As substâncias químicas do café após a torração foram também discutidas pelo químico francês Payen, que ao acompanhar as transformações assumidas pelo grão durante sua torra, verificou que a quantidade de cafeína se intensificou após a torrefação do café. Payen também demonstrou a existência do ácido clorogênico, combinado com a cafeína e com a potassa, ou seja, novas substâncias encontradas e caracterizadas no café, o que reforça as marcantes propriedades sensoriais encontradas na sua bebida que, segundo Payen, são mais evidentes no café torrado ligeiramente, até uma temperatura de 150°C (O AUXILIADOR, 1848, n. 9, p. 333-344).

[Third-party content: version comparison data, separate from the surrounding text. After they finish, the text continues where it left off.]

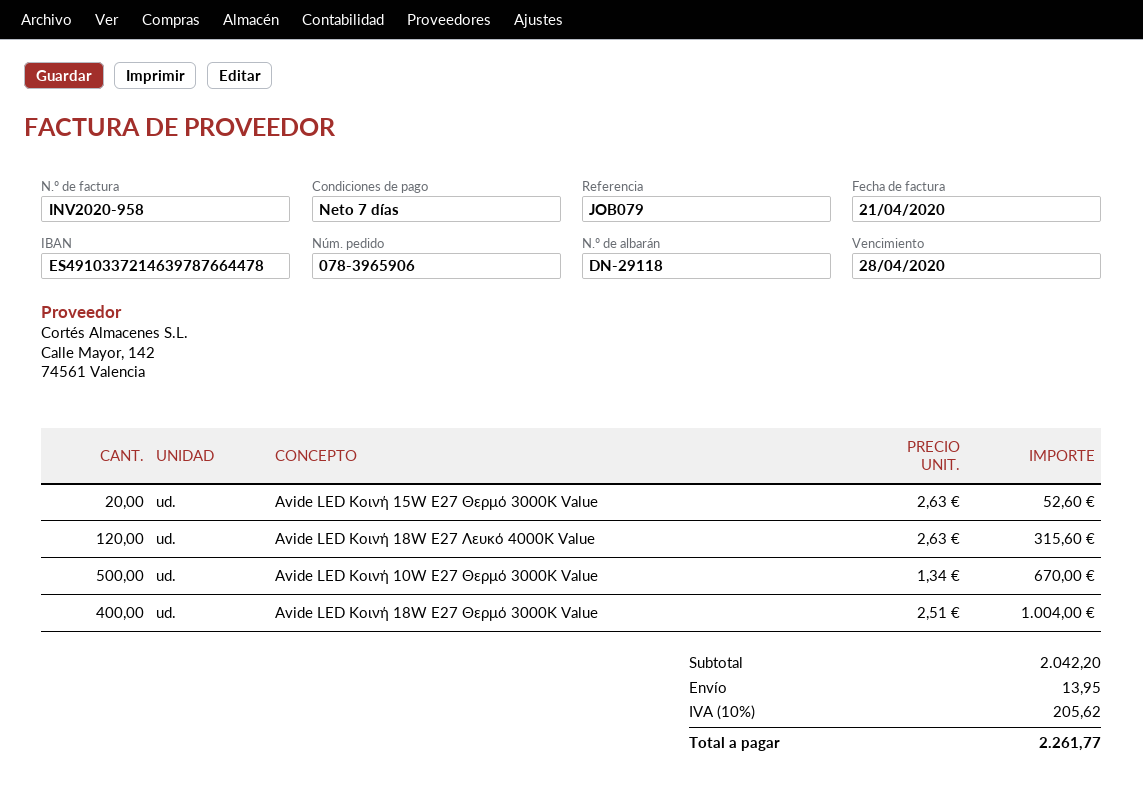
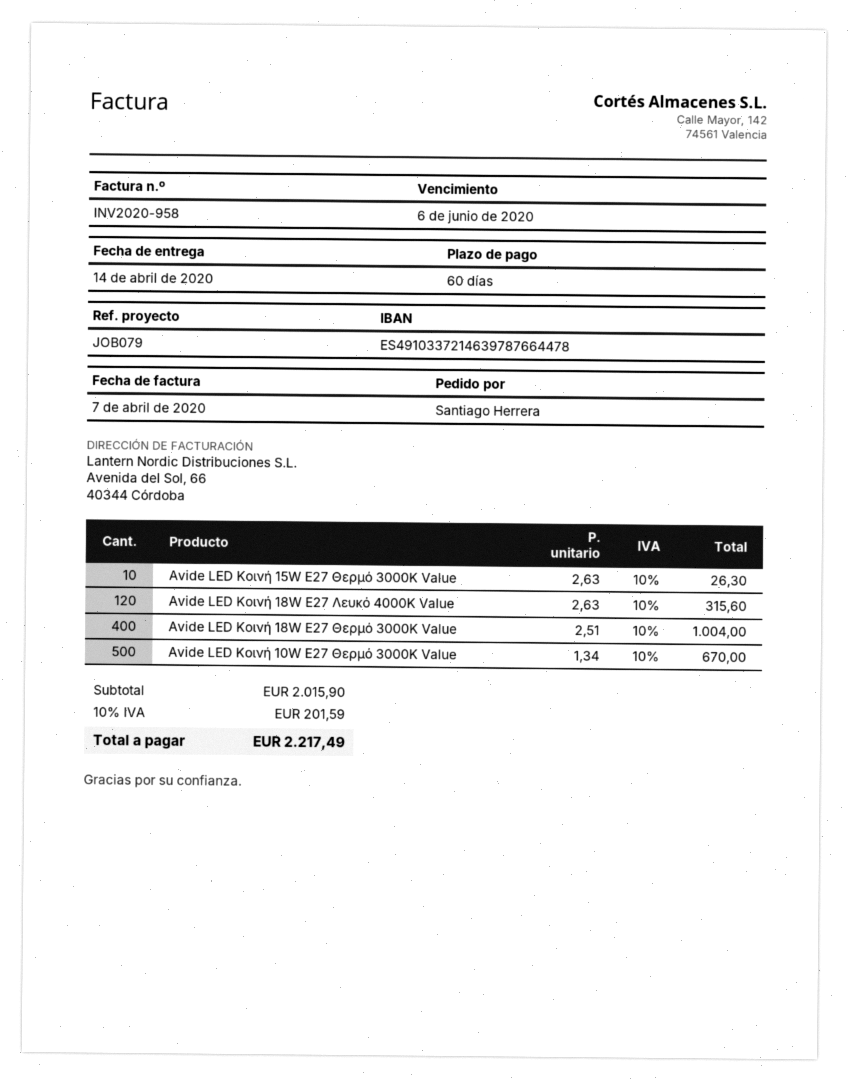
invoice date: 2020-04-21 -> 2020-04-07
payment terms: 7 days -> 60 days
due date: 2020-04-28 -> 2020-06-06
Avide LED Κοινή 15W E27 Θερμό 3000K Value: 20 x 2.63 = 52.60 -> 10 x 2.63 = 26.30
subtotal: 2042.20 -> 2015.90
shipping: 13.95 -> none
tax: 10% = 205.62 -> 10% = 201.59
total: 2261.77 -> 2217.49

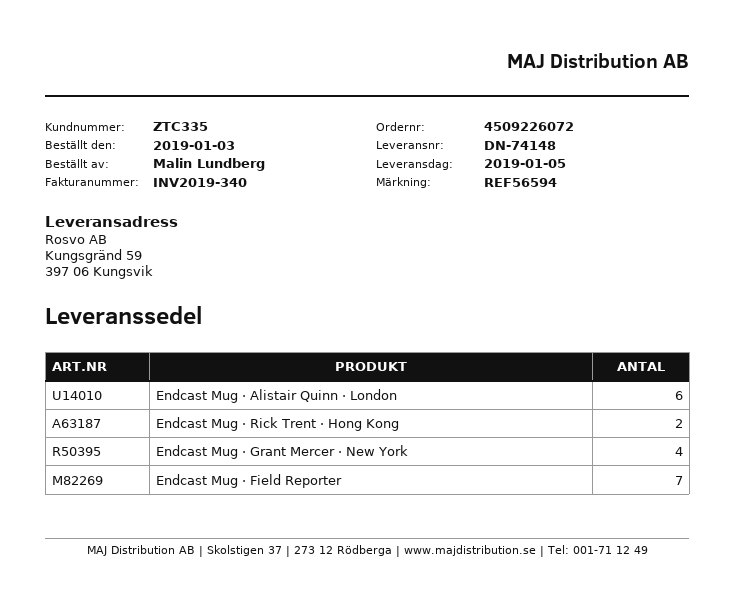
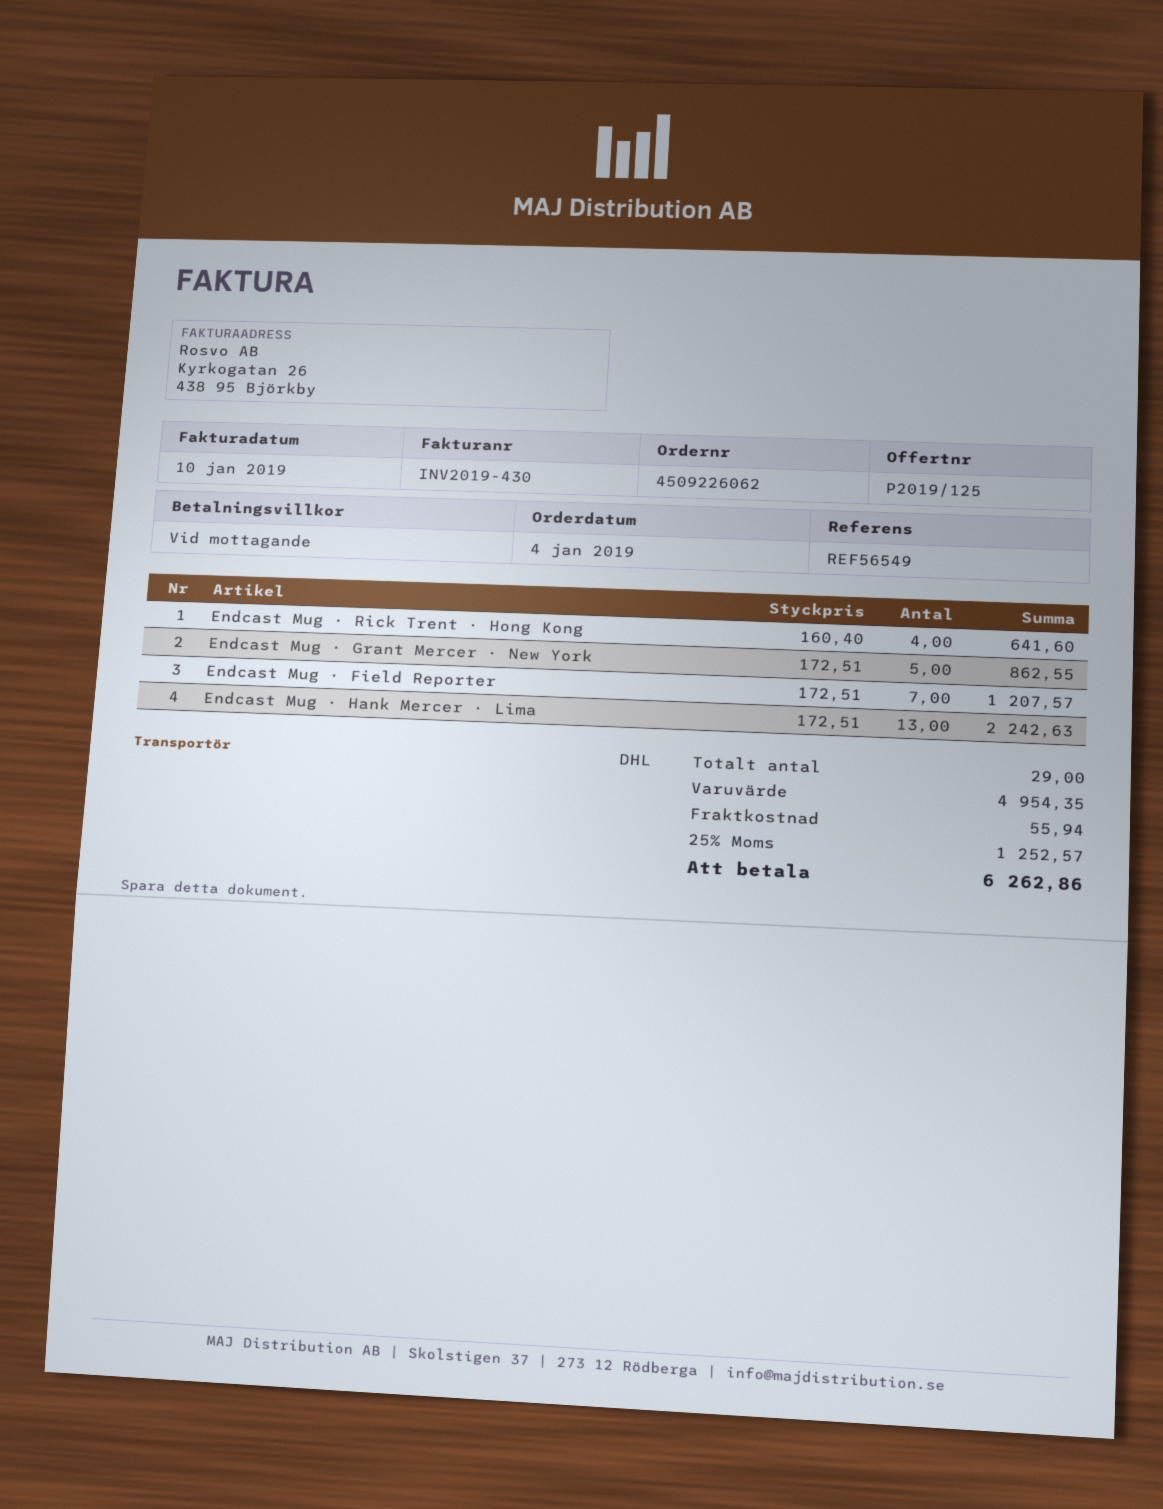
order number: 4509226072 -> 4509226062
order date: 2019-01-03 -> 2019-01-04
invoice number: INV2019-340 -> INV2019-430
reference: REF56594 -> REF56549
Endcast Mug · Alistair Quinn · London: 6 -> none
Endcast Mug · Rick Trent · Hong Kong: 2 -> 4
Endcast Mug · Grant Mercer · New York: 4 -> 5
Endcast Mug · Hank Mercer · Lima: none -> 13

Segundo Costa (1834, n. 11, p. 321-339), o resultado de um grão devidamente beneficiado, bem torrado e perfeitamente preparado após a sua infusão ou decocção, promove esse produto. Sua bebida, ou seja, aquilo que se obtém após sua infusão em água fervente, é útil para a digestão, fortificação do estômago, diminuição do sono e prevenção de doenças relacionadas a acidentes vasculares.

As análises realizadas por Schrader reforçam as diferentes características sensoriais do café, percebidas durante sua preparação até o seu consumo na forma de infusão, o que torna a bebida extremamente agradável, que ao penetrar no estômago espalha um doce calor pelo corpo, sendo de fácil digestão, “acelera a circulação, ativa as faculdades intelectuais, favorece a transpiração e todas as secreções” (O AUXILIADOR, 1848, n. 9, p. 335).

Registros feitos por determinados médicos indicaram outras propriedades medicinais do café57, como exemplo, tratamento de febre intermitente, enxaqueca e fraqueza do estômago, como mostrado pelo Dr. Grindel, dentre outros, destacando também, que o café bloqueia o sono, especialmente daquelas pessoas que não o bebem regularmente, explicando que, por essa razão, pessoas como Fontenelle e Voltaire, se serviam de sua infusão para executar suas atividades, especialmente leitura e escrita, eles tomavam café muitas vezes por dia, para ajudar na lucidez das memórias. Portanto, a bebida é de fato muito interessante de ser consumida, com muitas propriedades medicinais e que, no geral, não causa nenhum mal se consumido moderadamente (O AUXILIADOR, 1848, n. 9, p. 333-344).

Com tantas informações úteis sobre a composição e as propriedades químicas do café, divulgadas no periódico, os leitores de “O Auxiliador” puderam conhecer ainda mais a bebida do café e que esse importante produto agrícola poderia trazer muitos benefícios aos seus consumidores, pois apresentava diversas substâncias orgânicas com propriedades medicinais, que além de ser rico em diferentes minerais, que também são muito importantes a nossa nutrição, é uma bebida muito saborosa.